1. The first way is to directly use the model to conduct the task, which is what we will do here.

2. The second way is to use the pre-trained word vectors or other raw materials in pre-processing texts as an input of your own model. Imagine that you can repeat the previous task but, instead of training an embedding layer, you can use the word vectors from Flair at the beginning.

3. You can use pre-trained models and change the last part of the model to fit your own data. This is a process called transfer learning or fine-tuning, and has been utilized a lot in modern transformer-based models.


In this exercise, we will use the IMDB dataset but the sentiment classifier trained by Flair. [Here](https://flairnlp.github.io/docs/intro) is the documentation of the classifier and you can find the [code here](https://github.com/flairNLP/flair/blob/6b6b2f0ebcc078328f4b349f58f3f3b77e99072d/flair/models/text_classification_model.py).

    """
    Text Classification Model
    The model takes word embeddings, puts them into an RNN to obtain a text
    representation, and puts the text representation in the end into a linear
    layer to get the actual class label. The model can handle single and multi
    class data sets.
    """


In the first function below, before conducting the analysis, we have to reverse the imdb data from `X_test` to a list of words since the current data is not useable directly by Flair. In particular, we will take each item in `X_test` and use the function `find_sentence_2()` to change it into a string of words concatenated together.

In [16]:
def revert_data_to_text(original_data):
    """
    This function takes a list of original IMDB data and returns a list
    of strings.
    Input：
        original_data: a list original numeric data from IMDB dataset.
    Output:
        new_data: a list of strings where each string consists words represented
        by the original list.
    """
    new_data = []
    word_index = imdb.get_word_index()
    inverted_word_index = dict((i, word) for (word, i) in word_index.items())

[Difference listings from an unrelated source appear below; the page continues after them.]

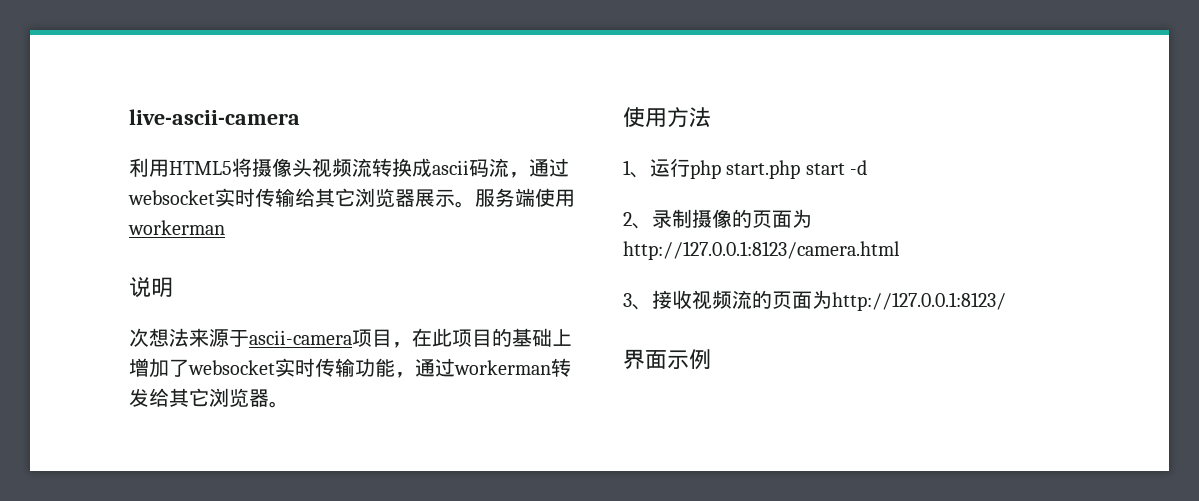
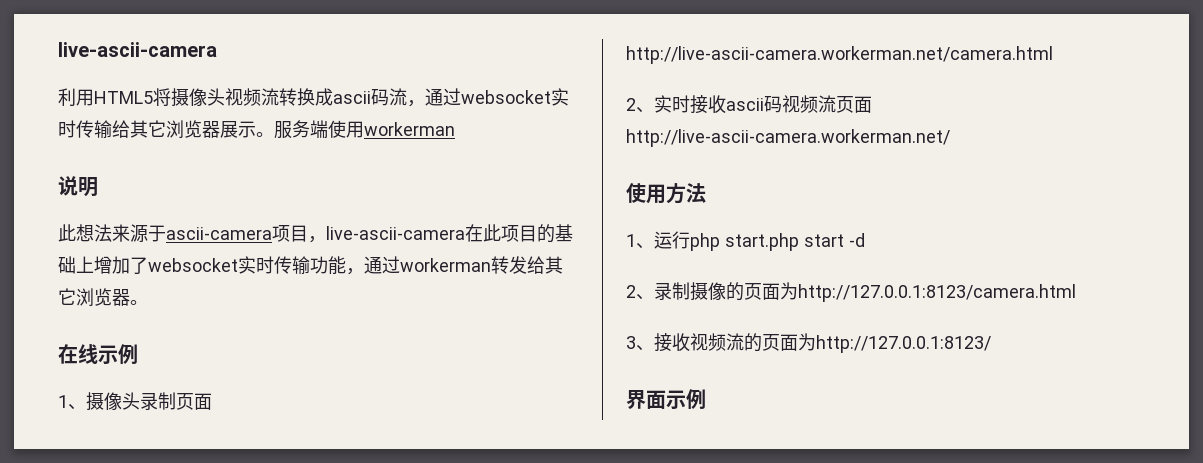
- 次想法来源于ascii-camera项目，在此项目的基础上增加了websocket实时传输功能，通过workerman转发给其它浏览器。
+ 此想法来源于ascii-camera项目，live-ascii-camera在此项目的基础上增加了websocket实时传输功能，通过workerman转发给其它浏览器。
+ 在线示例
+ 1、摄像头录制页面http://live-ascii-camera.workerman.net/camera.html
+ 2、实时接收ascii码视频流页面http://live-ascii-camera.workerman.net/

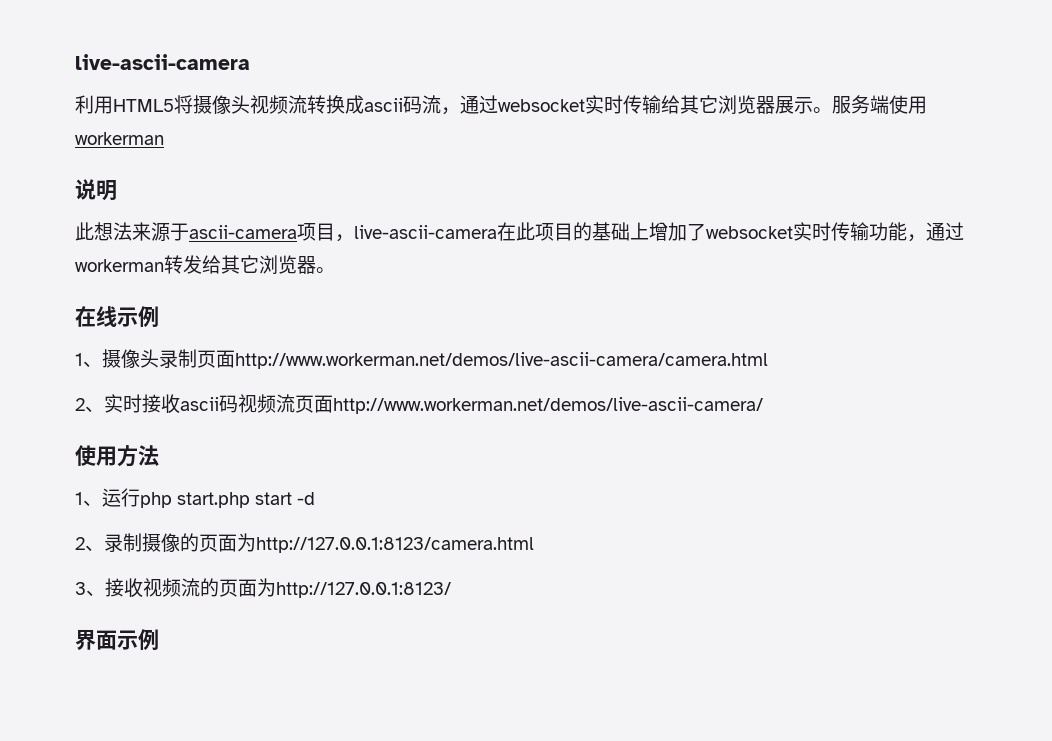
- 1、摄像头录制页面http://live-ascii-camera.workerman.net/camera.html
+ 1、摄像头录制页面http://www.workerman.net/demos/live-ascii-camera/camera.html
- 2、实时接收ascii码视频流页面http://live-ascii-camera.workerman.net/
+ 2、实时接收ascii码视频流页面http://www.workerman.net/demos/live-ascii-camera/

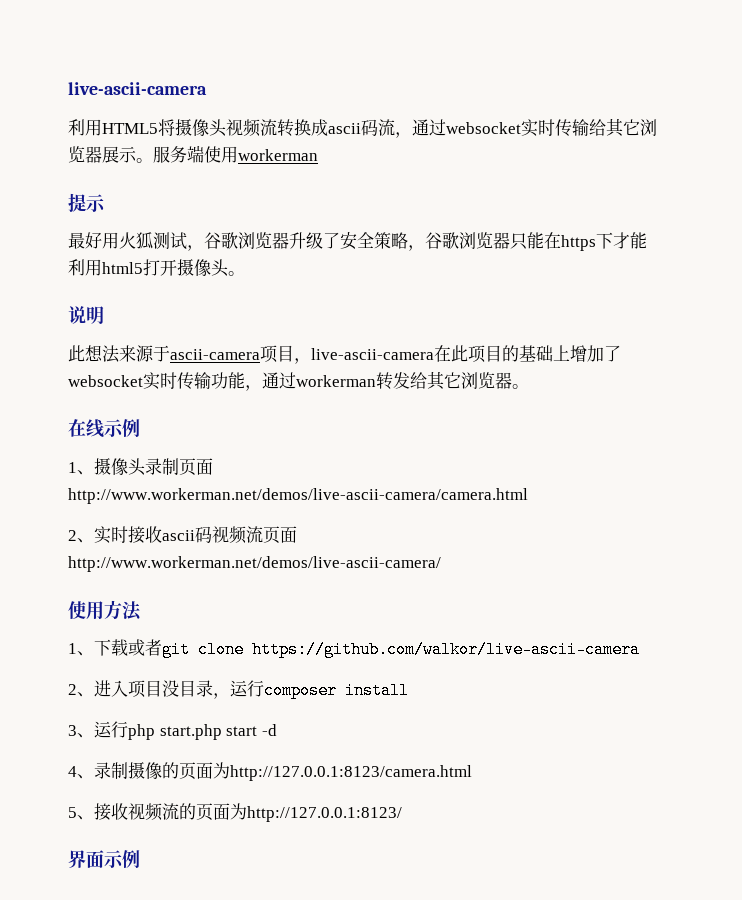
+ 提示
+ 最好用火狐测试，谷歌浏览器升级了安全策略，谷歌浏览器只能在https下才能利用html5打开摄像头。
- 1、运行php start.php start -d
+ 1、下载或者git clone https://github.com/walkor/live-ascii-camera
+ 2、进入项目没目录，运行composer install
+ 3、运行php start.php start -d
- 2、录制摄像的页面为http://127.0.0.1:8123/camera.html
+ 4、录制摄像的页面为http://127.0.0.1:8123/camera.html
- 3、接收视频流的页面为http://127.0.0.1:8123/
+ 5、接收视频流的页面为http://127.0.0.1:8123/

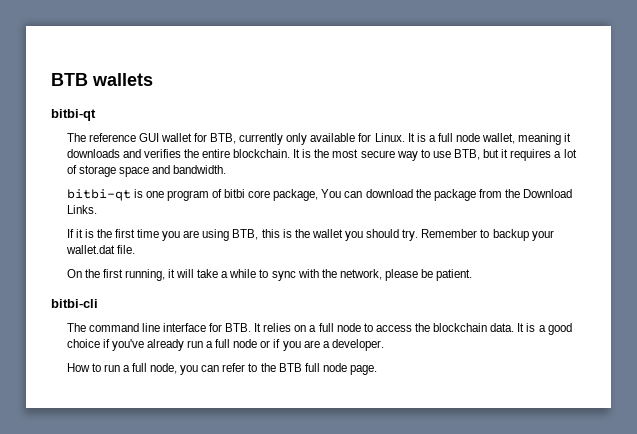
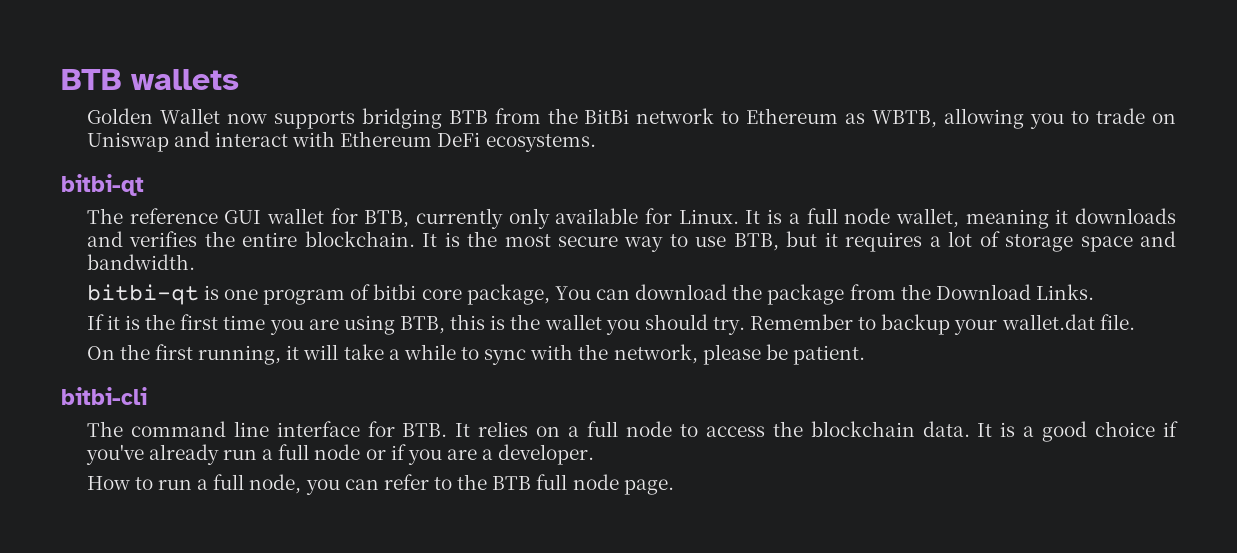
+ Golden Wallet now supports bridging BTB from the BitBi network to Ethereum as WBTB, allowing you to trade on Uniswap and interact with Ethereum DeFi ecosystems.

    def find_sentence_2(train_sentence):
        return " ".join(inverted_word_index[i] for i in train_sentence if i !=0)

    ### BEGIN SOLUTION
    new_data = [find_sentence_2(i) for i in original_data]
    ### END SOLUTION

    return new_data

In [17]:
X_test_2 = revert_data_to_text(X_test)
assert len(X_test_2) == 25000
assert X_test_2[0][0:10] == 'the wonder'

In the following function, we will use flair to do sentiment classification and report the out-of-sample accuracy. In particular, we will do:

1. For each setence, we will first create a Flair sentence object to change it into Flair's internal data structure.

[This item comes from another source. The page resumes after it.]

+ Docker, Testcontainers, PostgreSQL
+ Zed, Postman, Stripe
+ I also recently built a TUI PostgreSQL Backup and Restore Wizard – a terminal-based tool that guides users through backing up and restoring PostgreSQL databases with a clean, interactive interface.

2. We will then create a Flair sentiment classifier model in English using `en-sentiment`.

3. For each Flair sentence, we will use the Flair model to classify it and save the results.

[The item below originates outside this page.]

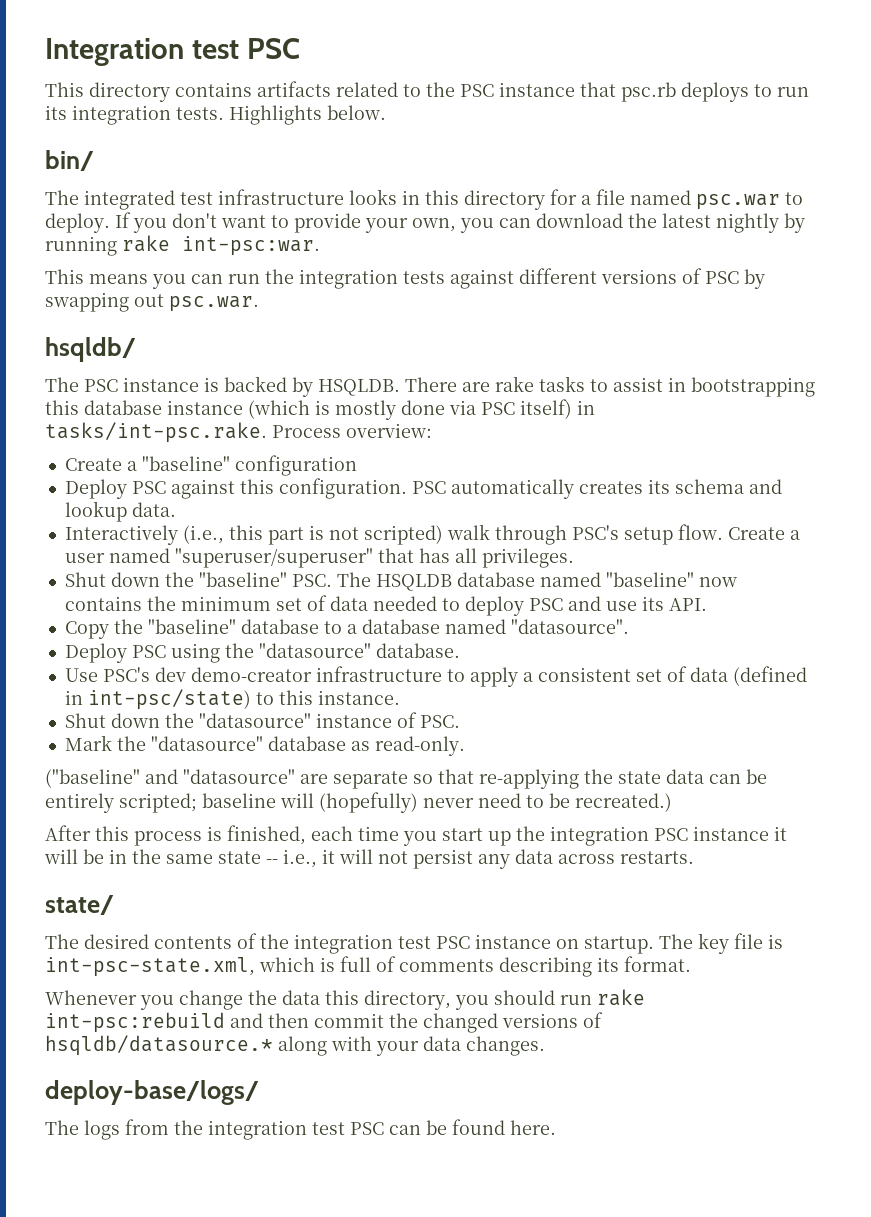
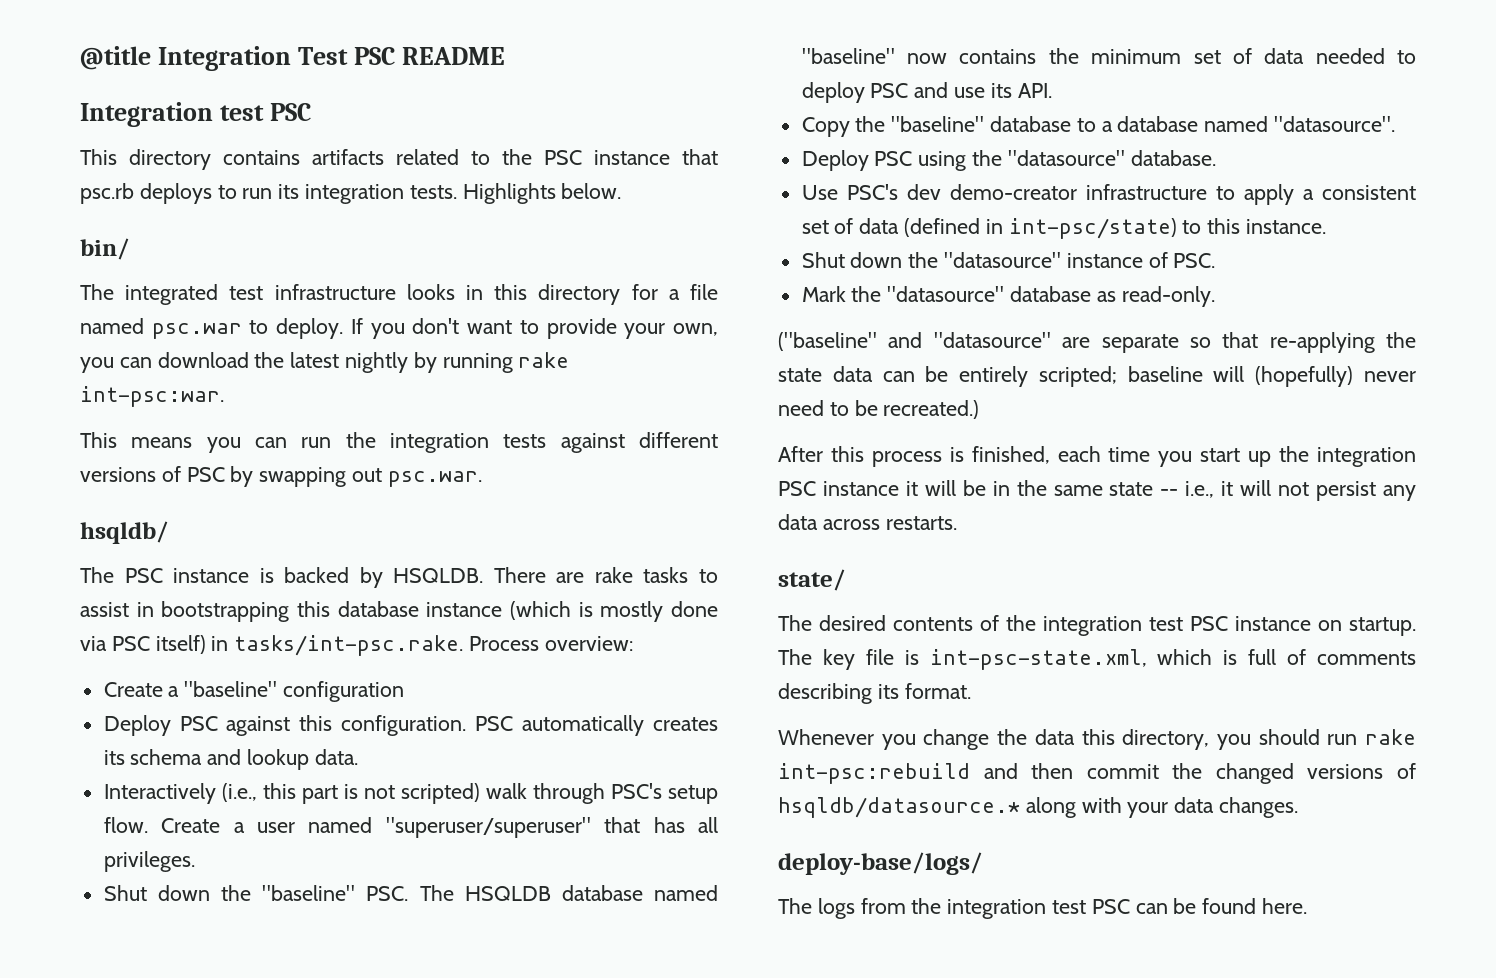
+ @title Integration Test PSC README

4. We will then compare the results with the true labels to report the accuracy of Flair classifiers.

Again, you can find more documentation about flair on [their GitHub page](https://github.com/flairNLP/flair) and [tutorial](https://flairnlp.github.io/docs/intro).

In [None]:
!pip install flair

In [53]:
import flair

def flair_classification(X_test, y_test):
    """
    This function uses Flair to do sentiment classification.
    Input:
        X_test, y_test: testing data
    Output:
        classification: a list of 1s and 0s where 1 represents the test data
        is positive and 0 otherwise.
        accuracy: the total accuracy of the model.
    """
    classification = []
    accuracy = 0

    ### BEGIN SOLUTION
    
    # prepare the data and load the model
    sentences = [flair.data.Sentence(i) for i in X_test]
    tagger = flair.models.TextClassifier.load('en-sentiment')

    # predict the sentiment
    tagger.predict(sentences)

    # calculate the accuracy
    classification = [1 if s.labels[0].value == 'POSITIVE' else 0 for s in sentences]
    accuracy = np.mean(classification == y_test)

    ### END SOLUTION

    return classification, accuracy

In [54]:
classification, accuracy = flair_classification(X_test_2[0:2500], y_test[0:2500])
assert np.isclose(accuracy, 0.5232)

## End of Problem Set 4.